61

Munch passò oltre lo sbarramento e salì le scale che portavano al duomo di Sankt Olav, dove gli andò incontro il capo della squadra sul posto, un poliziotto che conosceva, Torgeir Bekk. Avevano giocato a scacchi insieme qualche volta. Dopo un paio di partite Munch aveva dovuto ammettere che poteva ancora imparare qualcosa.

«Il medico legale è già arrivato» disse Bekk.

«La Scientifica?»

«È per strada. Hai qualche idea di quello che sta davvero succedendo?»

«In che senso?» domandò Munch spegnendo la sigaretta.

«È il caos totale, siete riusciti a individuare qualcuno?» disse Bekk grattandosi il capo.

«Ivan Horowitz» disse Munch.

«Sì, ma come stanno le cose?»

Munch ignorò l’ultima domanda ed entrò nel grande portone. La chiesa era scarsamente illuminata. I suoi passi echeggiavano nello spazio imponente. Riuscì a vedere Lillian e la sua squadra già al lavoro dietro il confessionale marrone.

«Chi l’ha trovato?»

«Una signora italiana» rispose Bekk.

«Dov’è ora?»

«Si trova nell’ufficio del prete. È completamente sconvolta. Non smette di piangere. C’è con lei un attaché dell’ambasciata adesso. A quanto pare è la moglie dell’ambasciatore italiano» disse Bekk.

«Addirittura...» commentò Munch.

«La dobbiamo trattenere?»

«L’hai interrogata?»

«Per quanto possibile. Era venuta per confessarsi. Credeva che il prete fosse nel confessionale. E in effetti non si sbagliava» rispose Bekk alzando le sopracciglia.

«Prendete le generalità e lasciatela pure andare» disse Munch dirigendosi verso Lillian Lund.

«Ciao, Holger» sorrise la Lund, poi abbassò gli angoli della bocca.

«Cosa abbiamo?»

Una domanda decisamente superflua, in realtà. Poteva vedere lui stesso all’interno del confessionale, dove il prete giaceva seduto riverso all’indietro in uno dei cubicoli con un’espressione di terrore negli occhi.
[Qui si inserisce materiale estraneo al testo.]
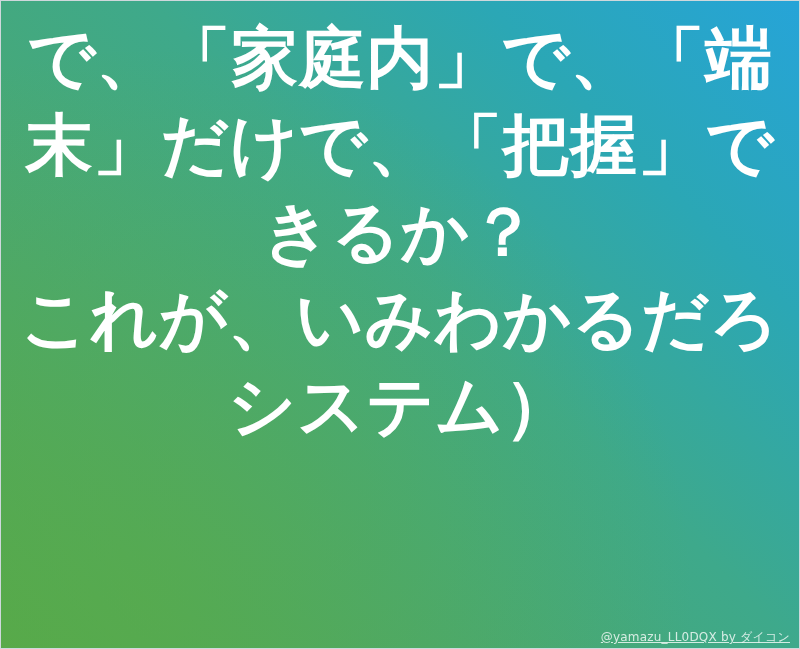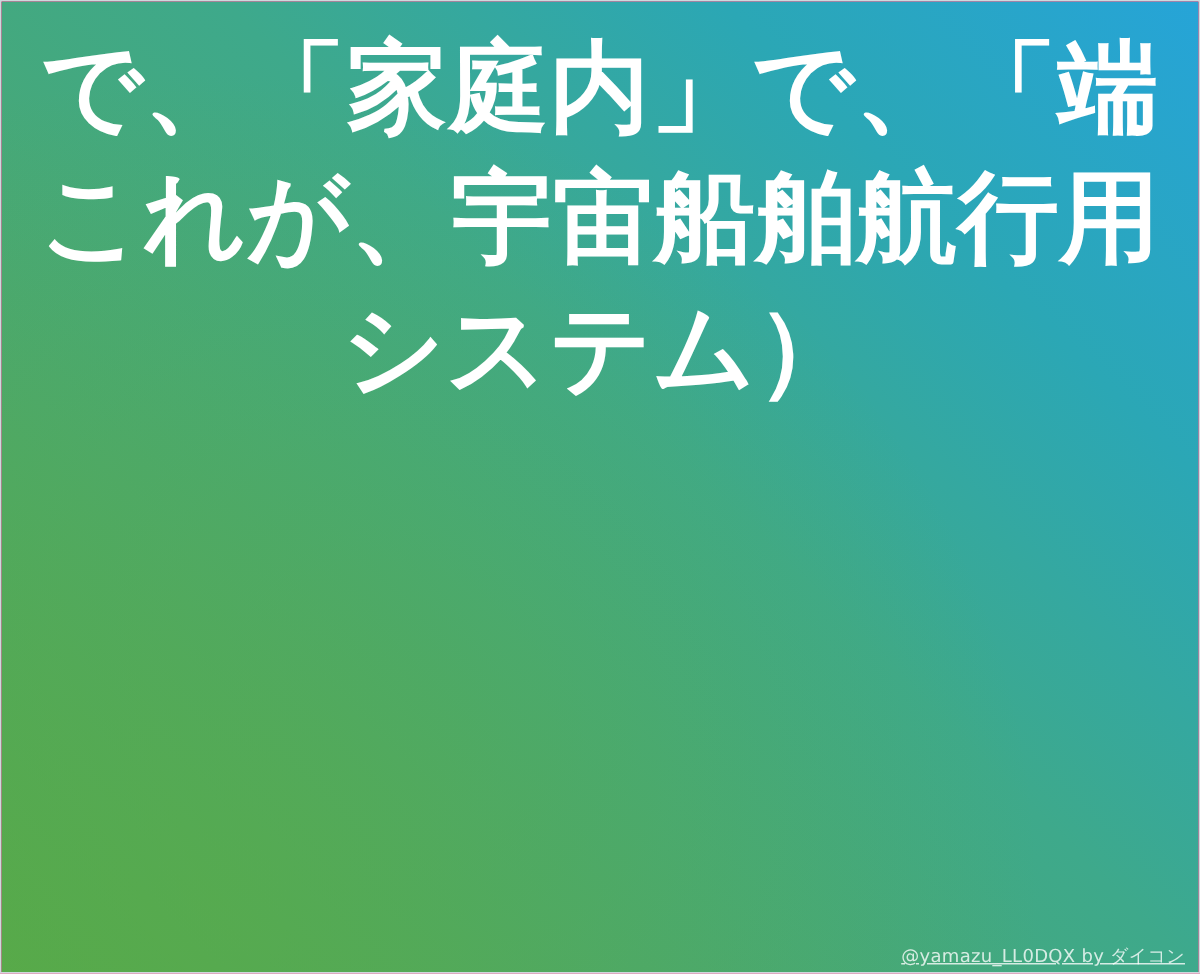"末」だけで、「把握」で" span.quote-line { html: none -> <span>末」だけで、「把握」で</span> }
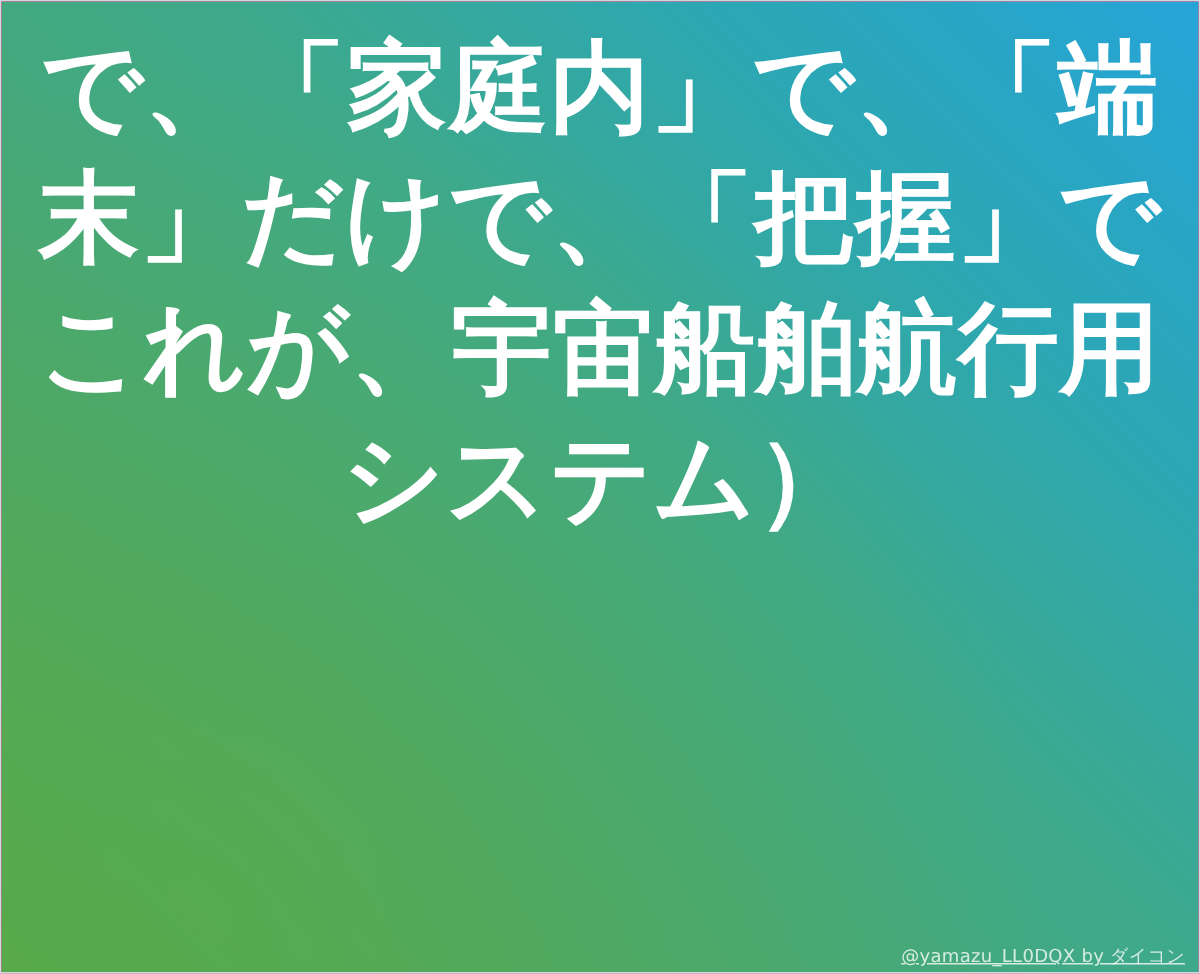"きるか？" span.quote-line { html: none -> <span>きるか？</span> }
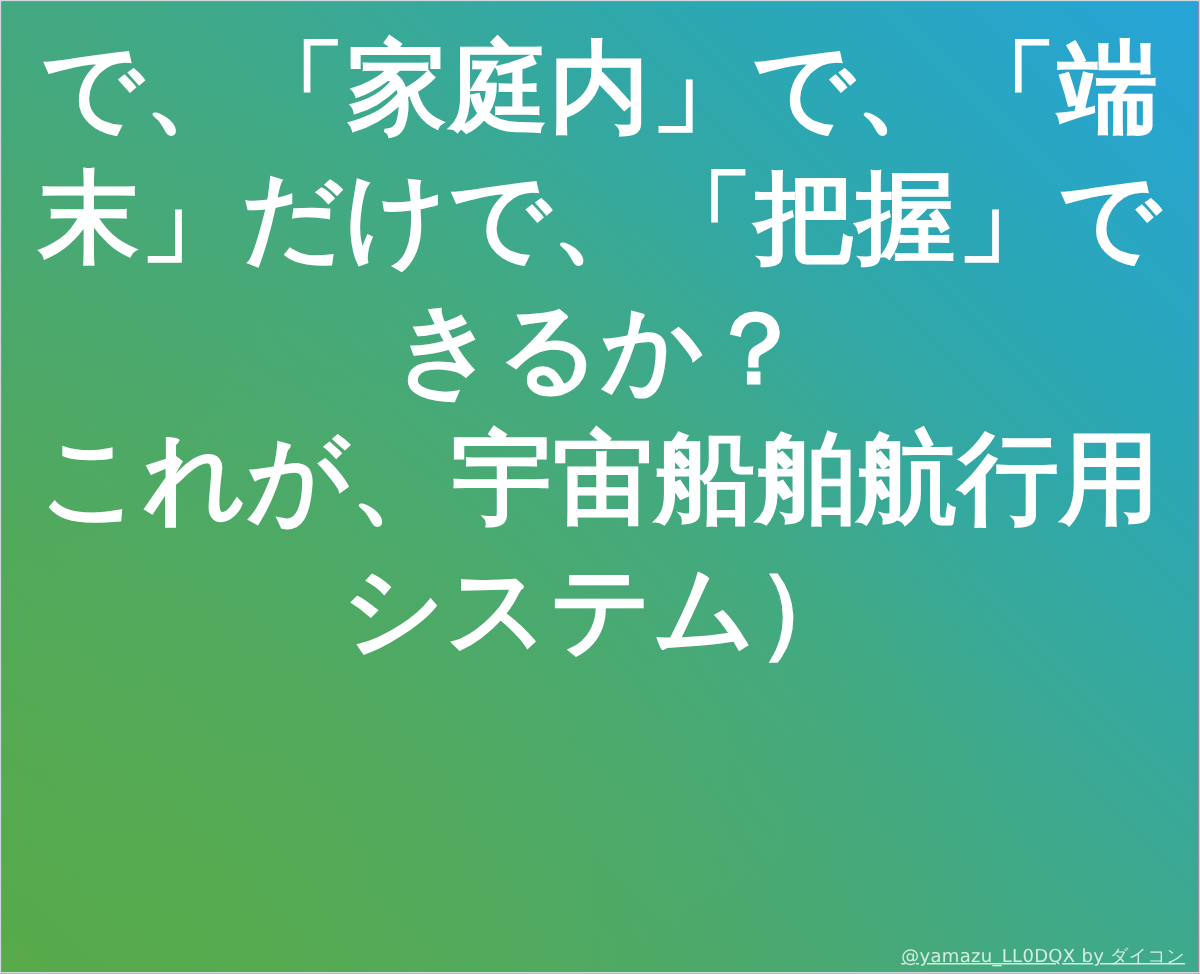"これが、宇宙船舶航行用" span.quote-line { text: 宇宙船舶航行用 -> いみわかるだろ }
«C’è una macchina fotografica all’interno» indicò la Lund.

«Nell’altro cubicolo?»

La Lund annuì.

«Pare che l’assassino abbia confessato i propri peccati. In realtà ha iniettato una dose al prete attraverso la grata, così sembra. Poi ha cambiato lato e, sì, ha concluso ciò che aveva iniziato.»

«Hai dato un’occhiata all’interno della macchina?»

«Non ho potuto farne a meno» rispose Lillian.

«E?»

«Ventinove.»

«Merda» commentò Munch.

«È proprio il caso di dirlo...» fece la Lund senza alcuna ironia nella voce.

«Le ferite intorno alla bocca?»

«A quanto posso vedere no, ma non significa nulla. Le persone hanno reazioni diverse alle sostanze.»

«Ma l’iniezione?»

«Stesso posto» rispose la Lund abbassando di nuovo gli angoli della bocca mentre Anette Goli arrivava trafelata seguita dall’eco dei propri tacchi.

«Che cos’abbiamo?» chiese riprendendo fiato.

«Numero ventinove» disse Munch, calmo.

Tirò fuori la lista dalla tasca del montgomery.

«Paul Malley.»

«Cazzo» mormorò la Goli prendendo il foglio.

«Sempre contraria?» le chiese Munch guardandola.

«A cosa?»

«Paul? Malley? Forse è il caso di cominciare ad avvertire le persone...»

Anette Goli si morse il labbro, ma non rispose. Munch scrollò irritato il capo, infilò le mani in tasca e si avviò verso la moltitudine di persone che si erano radunate accanto all’altare.